What to work on =
Collect every line in the records below that contains the word "Freewheel".

Records for the exercise =
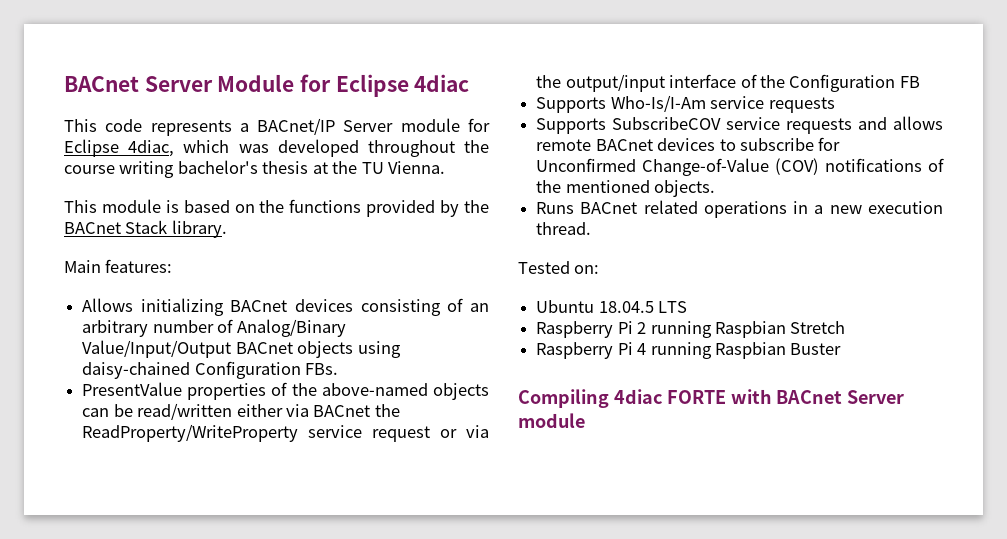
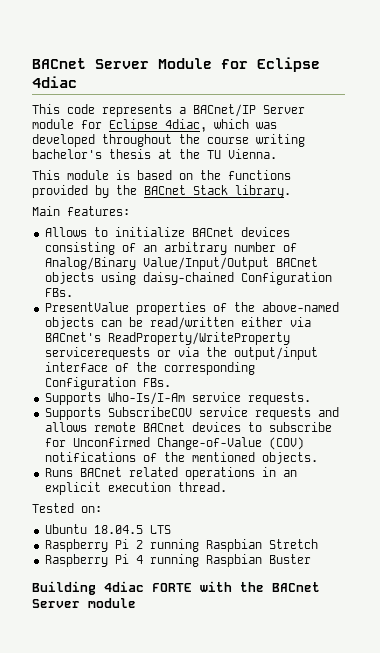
- Allows initializing BACnet devices consisting of an arbitrary number of Analog/Binary Value/Input/Output BACnet objects using daisy-chained Configuration FBs.
+ Allows to initialize BACnet devices consisting of an arbitrary number of Analog/Binary Value/Input/Output BACnet objects using daisy-chained Configuration FBs.
- PresentValue properties of the above-named objects can be read/written either via BACnet the ReadProperty/WriteProperty service request or via the output/input interface of the Configuration FB
+ PresentValue properties of the above-named objects can be read/written either via BACnet's ReadProperty/WriteProperty servicerequests or via the output/input interface of the corresponding Configuration FBs.
- Supports Who-Is/I-Am service requests
+ Supports Who-Is/I-Am service requests.
- Runs BACnet related operations in a new execution thread.
+ Runs BACnet related operations in an explicit execution thread.
- Compiling 4diac FORTE with BACnet Server module
+ Building 4diac FORTE with the BACnet Server module

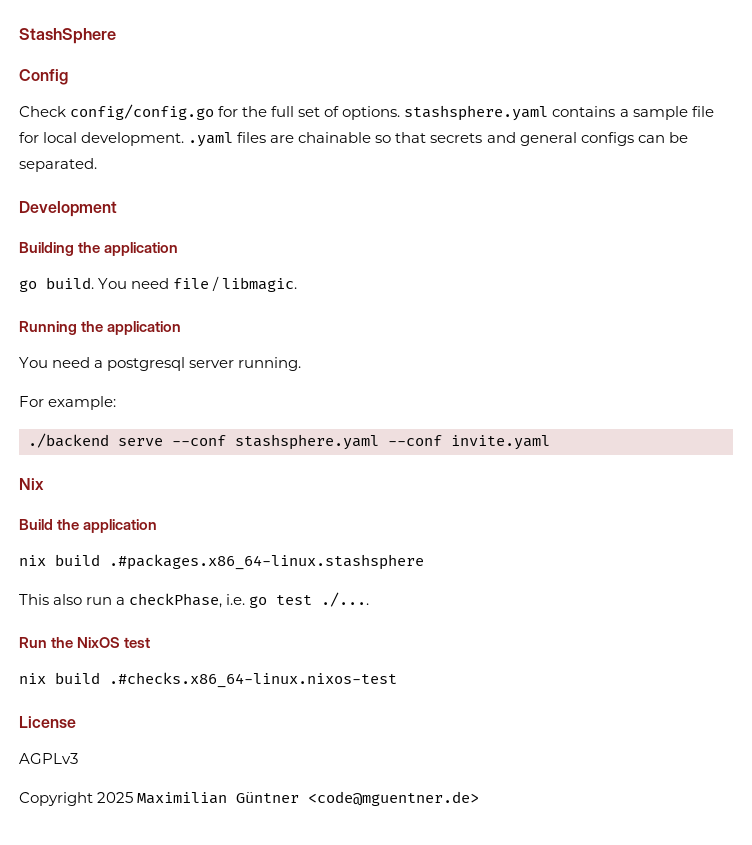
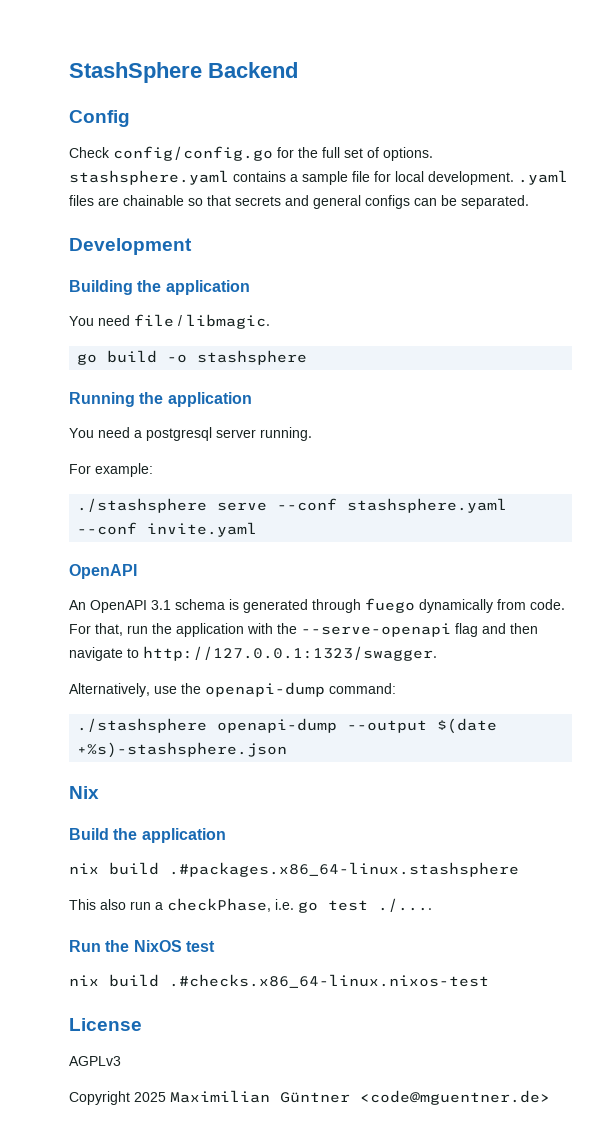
- StashSphere
+ StashSphere Backend
- go build.
+ go build -o stashsphere
- ./backend serve --conf stashsphere.yaml --conf invite.yaml
+ ./stashsphere serve --conf stashsphere.yaml --conf invite.yaml
+ OpenAPI
+ An OpenAPI 3.1 schema is generated through fuego dynamically from code. For that, run the application with the --serve-openapi flag and then navigate to http://127.0.0.1:1323/swagger.
+ Alternatively, use the openapi-dump command:
+ ./stashsphere openapi-dump --output $(date +%s)-stashsphere.json

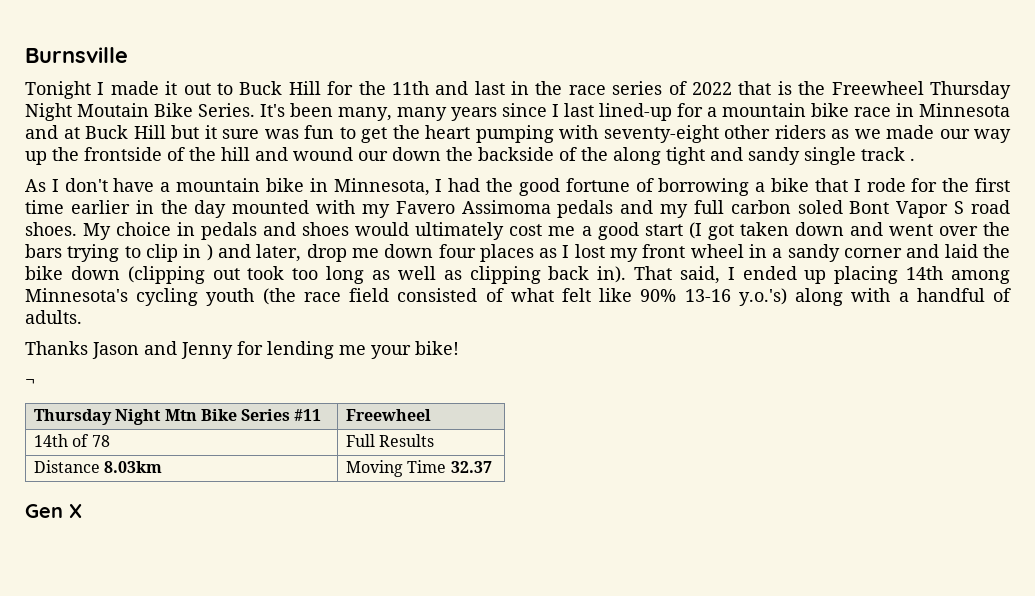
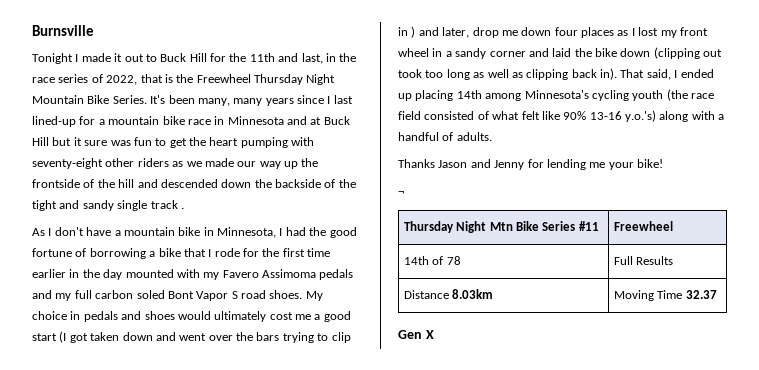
- Tonight I made it out to Buck Hill for the 11th and last in the race series of 2022 that is the Freewheel Thursday Night Moutain Bike Series.
+ Tonight I made it out to Buck Hill for the 11th and last, in the race series of 2022, that is the Freewheel Thursday Night Mountain Bike Series.
- It's been many, many years since I last lined-up for a mountain bike race in Minnesota and at Buck Hill but it sure was fun to get the heart pumping with seventy-eight other riders as we made our way up the frontside of the hill and wound our down the backside of the along tight and sandy single track .
+ It's been many, many years since I last lined-up for a mountain bike race in Minnesota and at Buck Hill but it sure was fun to get the heart pumping with seventy-eight other riders as we made our way up the frontside of the hill and descended down the backside of the tight and sandy single track .

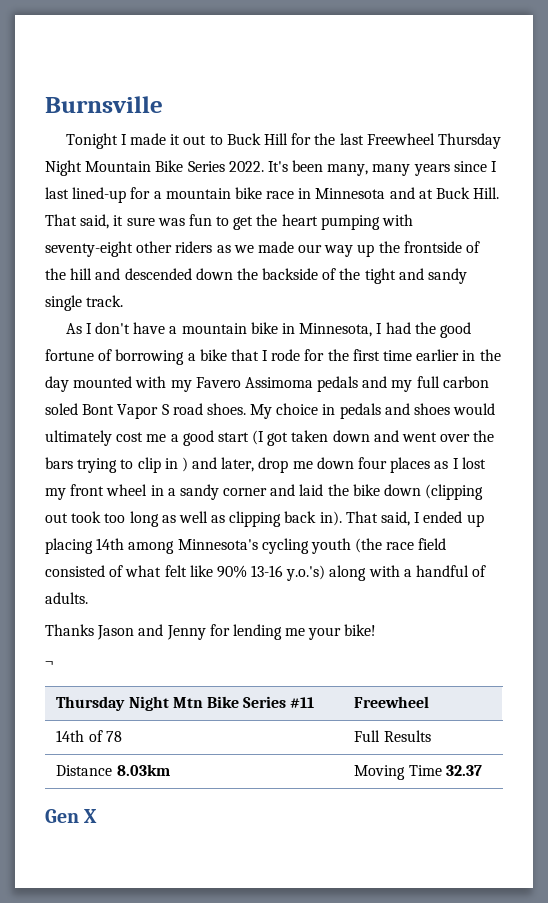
- Tonight I made it out to Buck Hill for the 11th and last, in the race series of 2022, that is the Freewheel Thursday Night Mountain Bike Series.
+ Tonight I made it out to Buck Hill for the last Freewheel Thursday Night Mountain Bike Series 2022.
- It's been many, many years since I last lined-up for a mountain bike race in Minnesota and at Buck Hill but it sure was fun to get the heart pumping with seventy-eight other riders as we made our way up the frontside of the hill and descended down the backside of the tight and sandy single track .
+ It's been many, many years since I last lined-up for a mountain bike race in Minnesota and at Buck Hill. That said, it sure was fun to get the heart pumping with seventy-eight other riders as we made our way up the frontside of the hill and descended down the backside of the tight and sandy single track.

Answer space =
- Tonight I made it out to Buck Hill for the 11th and last in the race series of 2022 that is the Freewheel Thursday Night Moutain Bike Series.
+ Tonight I made it out to Buck Hill for the 11th and last, in the race series of 2022, that is the Freewheel Thursday Night Mountain Bike Series.
- Tonight I made it out to Buck Hill for the 11th and last, in the race series of 2022, that is the Freewheel Thursday Night Mountain Bike Series.
+ Tonight I made it out to Buck Hill for the last Freewheel Thursday Night Mountain Bike Series 2022.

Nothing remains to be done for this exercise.